About this exercise:
What is needed is an exact transcription of every record.

Exercise data:
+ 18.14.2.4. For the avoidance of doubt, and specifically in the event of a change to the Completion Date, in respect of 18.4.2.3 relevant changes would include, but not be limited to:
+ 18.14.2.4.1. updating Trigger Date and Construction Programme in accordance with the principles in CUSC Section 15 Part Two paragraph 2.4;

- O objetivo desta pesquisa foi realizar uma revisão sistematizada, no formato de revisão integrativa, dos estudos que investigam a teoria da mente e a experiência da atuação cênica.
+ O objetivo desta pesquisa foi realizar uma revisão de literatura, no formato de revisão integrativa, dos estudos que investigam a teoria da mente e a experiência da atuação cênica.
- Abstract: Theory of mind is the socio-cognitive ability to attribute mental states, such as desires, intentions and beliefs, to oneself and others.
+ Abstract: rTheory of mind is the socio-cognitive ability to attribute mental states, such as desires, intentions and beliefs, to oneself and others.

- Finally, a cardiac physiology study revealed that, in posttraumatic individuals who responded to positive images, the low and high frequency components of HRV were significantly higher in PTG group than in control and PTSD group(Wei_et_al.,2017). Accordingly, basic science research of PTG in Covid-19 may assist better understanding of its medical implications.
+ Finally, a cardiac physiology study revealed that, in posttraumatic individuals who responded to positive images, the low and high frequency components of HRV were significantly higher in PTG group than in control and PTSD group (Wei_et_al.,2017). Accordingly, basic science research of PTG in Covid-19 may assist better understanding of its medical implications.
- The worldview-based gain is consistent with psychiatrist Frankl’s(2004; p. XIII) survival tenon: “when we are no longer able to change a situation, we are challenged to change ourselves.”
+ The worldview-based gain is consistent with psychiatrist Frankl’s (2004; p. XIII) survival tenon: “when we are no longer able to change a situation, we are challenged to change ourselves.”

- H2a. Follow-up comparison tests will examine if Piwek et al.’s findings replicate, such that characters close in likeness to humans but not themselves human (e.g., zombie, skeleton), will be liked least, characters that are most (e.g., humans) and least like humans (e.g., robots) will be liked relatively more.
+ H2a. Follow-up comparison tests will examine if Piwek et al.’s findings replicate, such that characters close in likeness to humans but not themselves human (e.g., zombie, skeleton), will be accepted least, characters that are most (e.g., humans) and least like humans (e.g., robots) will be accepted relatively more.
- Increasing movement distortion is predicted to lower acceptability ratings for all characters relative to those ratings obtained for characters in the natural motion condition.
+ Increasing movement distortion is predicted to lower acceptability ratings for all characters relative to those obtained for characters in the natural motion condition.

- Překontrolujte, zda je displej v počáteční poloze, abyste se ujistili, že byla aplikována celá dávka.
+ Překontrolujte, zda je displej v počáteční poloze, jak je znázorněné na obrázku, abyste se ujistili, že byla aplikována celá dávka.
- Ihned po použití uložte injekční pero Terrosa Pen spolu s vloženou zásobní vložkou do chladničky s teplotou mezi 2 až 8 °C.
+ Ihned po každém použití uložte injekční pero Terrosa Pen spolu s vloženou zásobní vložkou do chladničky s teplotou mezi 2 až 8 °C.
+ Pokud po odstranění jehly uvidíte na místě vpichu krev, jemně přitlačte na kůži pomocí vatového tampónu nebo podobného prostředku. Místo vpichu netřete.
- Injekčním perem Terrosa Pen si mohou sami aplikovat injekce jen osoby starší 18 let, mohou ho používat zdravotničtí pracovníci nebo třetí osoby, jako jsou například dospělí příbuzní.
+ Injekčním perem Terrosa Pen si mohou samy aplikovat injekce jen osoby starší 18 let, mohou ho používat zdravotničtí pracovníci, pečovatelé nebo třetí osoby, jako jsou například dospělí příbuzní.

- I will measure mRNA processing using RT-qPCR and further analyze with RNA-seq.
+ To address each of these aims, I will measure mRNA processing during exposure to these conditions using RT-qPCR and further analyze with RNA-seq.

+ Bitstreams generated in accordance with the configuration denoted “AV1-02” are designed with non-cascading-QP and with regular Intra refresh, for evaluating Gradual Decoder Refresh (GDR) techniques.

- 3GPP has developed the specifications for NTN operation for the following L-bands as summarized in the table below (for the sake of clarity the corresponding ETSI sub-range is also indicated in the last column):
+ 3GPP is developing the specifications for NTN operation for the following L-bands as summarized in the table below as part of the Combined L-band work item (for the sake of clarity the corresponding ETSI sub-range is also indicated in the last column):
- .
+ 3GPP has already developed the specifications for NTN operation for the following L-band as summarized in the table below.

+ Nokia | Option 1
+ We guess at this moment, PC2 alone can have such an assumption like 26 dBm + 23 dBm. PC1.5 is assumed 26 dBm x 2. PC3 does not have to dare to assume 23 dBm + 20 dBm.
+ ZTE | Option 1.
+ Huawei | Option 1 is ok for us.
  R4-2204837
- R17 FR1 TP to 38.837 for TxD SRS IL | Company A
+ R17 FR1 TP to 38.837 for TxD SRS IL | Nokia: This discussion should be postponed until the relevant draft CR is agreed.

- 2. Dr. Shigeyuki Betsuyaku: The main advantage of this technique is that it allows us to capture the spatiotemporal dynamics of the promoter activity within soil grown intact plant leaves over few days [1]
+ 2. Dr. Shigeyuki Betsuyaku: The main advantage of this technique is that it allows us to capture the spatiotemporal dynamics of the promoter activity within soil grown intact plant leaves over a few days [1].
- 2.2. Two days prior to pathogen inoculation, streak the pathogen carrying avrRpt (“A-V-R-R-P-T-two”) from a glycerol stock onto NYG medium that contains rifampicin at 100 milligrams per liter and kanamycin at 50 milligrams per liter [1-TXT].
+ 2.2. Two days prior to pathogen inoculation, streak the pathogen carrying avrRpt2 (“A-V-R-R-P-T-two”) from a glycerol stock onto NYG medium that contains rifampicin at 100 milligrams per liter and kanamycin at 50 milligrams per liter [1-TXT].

Solution for this exercise:
+ 18.14.2.4. For the avoidance of doubt, and specifically in the event of a change to the Completion Date, in respect of 18.4.2.3 relevant changes would include, but not be limited to:
+ 18.14.2.4.1. updating Trigger Date and Construction Programme in accordance with the principles in CUSC Section 15 Part Two paragraph 2.4;

- O objetivo desta pesquisa foi realizar uma revisão sistematizada, no formato de revisão integrativa, dos estudos que investigam a teoria da mente e a experiência da atuação cênica.
+ O objetivo desta pesquisa foi realizar uma revisão de literatura, no formato de revisão integrativa, dos estudos que investigam a teoria da mente e a experiência da atuação cênica.
- Abstract: Theory of mind is the socio-cognitive ability to attribute mental states, such as desires, intentions and beliefs, to oneself and others.
+ Abstract: rTheory of mind is the socio-cognitive ability to attribute mental states, such as desires, intentions and beliefs, to oneself and others.

- Finally, a cardiac physiology study revealed that, in posttraumatic individuals who responded to positive images, the low and high frequency components of HRV were significantly higher in PTG group than in control and PTSD group(Wei_et_al.,2017). Accordingly, basic science research of PTG in Covid-19 may assist better understanding of its medical implications.
+ Finally, a cardiac physiology study revealed that, in posttraumatic individuals who responded to positive images, the low and high frequency components of HRV were significantly higher in PTG group than in control and PTSD group (Wei_et_al.,2017). Accordingly, basic science research of PTG in Covid-19 may assist better understanding of its medical implications.
- The worldview-based gain is consistent with psychiatrist Frankl’s(2004; p. XIII) survival tenon: “when we are no longer able to change a situation, we are challenged to change ourselves.”
+ The worldview-based gain is consistent with psychiatrist Frankl’s (2004; p. XIII) survival tenon: “when we are no longer able to change a situation, we are challenged to change ourselves.”

- H2a. Follow-up comparison tests will examine if Piwek et al.’s findings replicate, such that characters close in likeness to humans but not themselves human (e.g., zombie, skeleton), will be liked least, characters that are most (e.g., humans) and least like humans (e.g., robots) will be liked relatively more.
+ H2a. Follow-up comparison tests will examine if Piwek et al.’s findings replicate, such that characters close in likeness to humans but not themselves human (e.g., zombie, skeleton), will be accepted least, characters that are most (e.g., humans) and least like humans (e.g., robots) will be accepted relatively more.
- Increasing movement distortion is predicted to lower acceptability ratings for all characters relative to those ratings obtained for characters in the natural motion condition.
+ Increasing movement distortion is predicted to lower acceptability ratings for all characters relative to those obtained for characters in the natural motion condition.

- Překontrolujte, zda je displej v počáteční poloze, abyste se ujistili, že byla aplikována celá dávka.
+ Překontrolujte, zda je displej v počáteční poloze, jak je znázorněné na obrázku, abyste se ujistili, že byla aplikována celá dávka.
- Ihned po použití uložte injekční pero Terrosa Pen spolu s vloženou zásobní vložkou do chladničky s teplotou mezi 2 až 8 °C.
+ Ihned po každém použití uložte injekční pero Terrosa Pen spolu s vloženou zásobní vložkou do chladničky s teplotou mezi 2 až 8 °C.
+ Pokud po odstranění jehly uvidíte na místě vpichu krev, jemně přitlačte na kůži pomocí vatového tampónu nebo podobného prostředku. Místo vpichu netřete.
- Injekčním perem Terrosa Pen si mohou sami aplikovat injekce jen osoby starší 18 let, mohou ho používat zdravotničtí pracovníci nebo třetí osoby, jako jsou například dospělí příbuzní.
+ Injekčním perem Terrosa Pen si mohou samy aplikovat injekce jen osoby starší 18 let, mohou ho používat zdravotničtí pracovníci, pečovatelé nebo třetí osoby, jako jsou například dospělí příbuzní.

- I will measure mRNA processing using RT-qPCR and further analyze with RNA-seq.
+ To address each of these aims, I will measure mRNA processing during exposure to these conditions using RT-qPCR and further analyze with RNA-seq.

+ Bitstreams generated in accordance with the configuration denoted “AV1-02” are designed with non-cascading-QP and with regular Intra refresh, for evaluating Gradual Decoder Refresh (GDR) techniques.

- 3GPP has developed the specifications for NTN operation for the following L-bands as summarized in the table below (for the sake of clarity the corresponding ETSI sub-range is also indicated in the last column):
+ 3GPP is developing the specifications for NTN operation for the following L-bands as summarized in the table below as part of the Combined L-band work item (for the sake of clarity the corresponding ETSI sub-range is also indicated in the last column):
- .
+ 3GPP has already developed the specifications for NTN operation for the following L-band as summarized in the table below.

+ Nokia | Option 1
+ We guess at this moment, PC2 alone can have such an assumption like 26 dBm + 23 dBm. PC1.5 is assumed 26 dBm x 2. PC3 does not have to dare to assume 23 dBm + 20 dBm.
+ ZTE | Option 1.
+ Huawei | Option 1 is ok for us.
  R4-2204837
- R17 FR1 TP to 38.837 for TxD SRS IL | Company A
+ R17 FR1 TP to 38.837 for TxD SRS IL | Nokia: This discussion should be postponed until the relevant draft CR is agreed.

- 2. Dr. Shigeyuki Betsuyaku: The main advantage of this technique is that it allows us to capture the spatiotemporal dynamics of the promoter activity within soil grown intact plant leaves over few days [1]
+ 2. Dr. Shigeyuki Betsuyaku: The main advantage of this technique is that it allows us to capture the spatiotemporal dynamics of the promoter activity within soil grown intact plant leaves over a few days [1].
- 2.2. Two days prior to pathogen inoculation, streak the pathogen carrying avrRpt (“A-V-R-R-P-T-two”) from a glycerol stock onto NYG medium that contains rifampicin at 100 milligrams per liter and kanamycin at 50 milligrams per liter [1-TXT].
+ 2.2. Two days prior to pathogen inoculation, streak the pathogen carrying avrRpt2 (“A-V-R-R-P-T-two”) from a glycerol stock onto NYG medium that contains rifampicin at 100 milligrams per liter and kanamycin at 50 milligrams per liter [1-TXT].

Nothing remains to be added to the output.